Copy out every record exactly.

Records from a dataset
——

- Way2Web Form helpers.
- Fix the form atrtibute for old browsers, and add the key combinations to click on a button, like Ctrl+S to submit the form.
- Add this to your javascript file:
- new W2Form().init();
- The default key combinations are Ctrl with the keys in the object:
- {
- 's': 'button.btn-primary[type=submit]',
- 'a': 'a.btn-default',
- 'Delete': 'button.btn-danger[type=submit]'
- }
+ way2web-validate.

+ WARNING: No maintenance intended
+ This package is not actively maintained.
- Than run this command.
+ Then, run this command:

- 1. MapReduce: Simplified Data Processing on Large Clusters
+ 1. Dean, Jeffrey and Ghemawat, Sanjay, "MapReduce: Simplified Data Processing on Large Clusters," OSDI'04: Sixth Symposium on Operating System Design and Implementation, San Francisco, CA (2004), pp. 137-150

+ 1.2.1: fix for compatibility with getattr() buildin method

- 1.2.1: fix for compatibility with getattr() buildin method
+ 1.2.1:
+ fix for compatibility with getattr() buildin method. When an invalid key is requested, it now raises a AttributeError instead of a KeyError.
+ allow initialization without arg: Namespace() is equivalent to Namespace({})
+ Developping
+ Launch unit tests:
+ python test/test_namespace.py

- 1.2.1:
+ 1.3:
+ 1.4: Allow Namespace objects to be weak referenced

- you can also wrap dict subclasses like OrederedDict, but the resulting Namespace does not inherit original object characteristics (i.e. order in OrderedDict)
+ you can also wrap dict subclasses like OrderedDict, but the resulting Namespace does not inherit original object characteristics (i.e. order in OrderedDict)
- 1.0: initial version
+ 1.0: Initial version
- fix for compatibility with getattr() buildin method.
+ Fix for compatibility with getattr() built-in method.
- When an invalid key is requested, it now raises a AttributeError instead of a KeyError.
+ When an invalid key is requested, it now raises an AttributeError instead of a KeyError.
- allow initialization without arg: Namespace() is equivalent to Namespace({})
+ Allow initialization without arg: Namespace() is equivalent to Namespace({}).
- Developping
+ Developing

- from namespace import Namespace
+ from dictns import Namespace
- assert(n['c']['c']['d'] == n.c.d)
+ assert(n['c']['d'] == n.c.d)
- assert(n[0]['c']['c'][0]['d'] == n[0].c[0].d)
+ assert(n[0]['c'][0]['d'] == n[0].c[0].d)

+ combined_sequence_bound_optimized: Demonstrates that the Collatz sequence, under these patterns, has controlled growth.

——

◆ REPLY TO THE EXERCISE ◆
- Way2Web Form helpers.
- Fix the form atrtibute for old browsers, and add the key combinations to click on a button, like Ctrl+S to submit the form.
- Add this to your javascript file:
- new W2Form().init();
- The default key combinations are Ctrl with the keys in the object:
- {
- 's': 'button.btn-primary[type=submit]',
- 'a': 'a.btn-default',
- 'Delete': 'button.btn-danger[type=submit]'
- }
+ way2web-validate.

+ WARNING: No maintenance intended
+ This package is not actively maintained.
- Than run this command.
+ Then, run this command:

- 1. MapReduce: Simplified Data Processing on Large Clusters
+ 1. Dean, Jeffrey and Ghemawat, Sanjay, "MapReduce: Simplified Data Processing on Large Clusters," OSDI'04: Sixth Symposium on Operating System Design and Implementation, San Francisco, CA (2004), pp. 137-150

+ 1.2.1: fix for compatibility with getattr() buildin method

- 1.2.1: fix for compatibility with getattr() buildin method
+ 1.2.1:
+ fix for compatibility with getattr() buildin method. When an invalid key is requested, it now raises a AttributeError instead of a KeyError.
+ allow initialization without arg: Namespace() is equivalent to Namespace({})
+ Developping
+ Launch unit tests:
+ python test/test_namespace.py

- 1.2.1:
+ 1.3:
+ 1.4: Allow Namespace objects to be weak referenced

- you can also wrap dict subclasses like OrederedDict, but the resulting Namespace does not inherit original object characteristics (i.e. order in OrderedDict)
+ you can also wrap dict subclasses like OrderedDict, but the resulting Namespace does not inherit original object characteristics (i.e. order in OrderedDict)
- 1.0: initial version
+ 1.0: Initial version
- fix for compatibility with getattr() buildin method.
+ Fix for compatibility with getattr() built-in method.
- When an invalid key is requested, it now raises a AttributeError instead of a KeyError.
+ When an invalid key is requested, it now raises an AttributeError instead of a KeyError.
- allow initialization without arg: Namespace() is equivalent to Namespace({})
+ Allow initialization without arg: Namespace() is equivalent to Namespace({}).
- Developping
+ Developing

- from namespace import Namespace
+ from dictns import Namespace
- assert(n['c']['c']['d'] == n.c.d)
+ assert(n['c']['d'] == n.c.d)
- assert(n[0]['c']['c'][0]['d'] == n[0].c[0].d)
+ assert(n[0]['c'][0]['d'] == n[0].c[0].d)

+ combined_sequence_bound_optimized: Demonstrates that the Collatz sequence, under these patterns, has controlled growth.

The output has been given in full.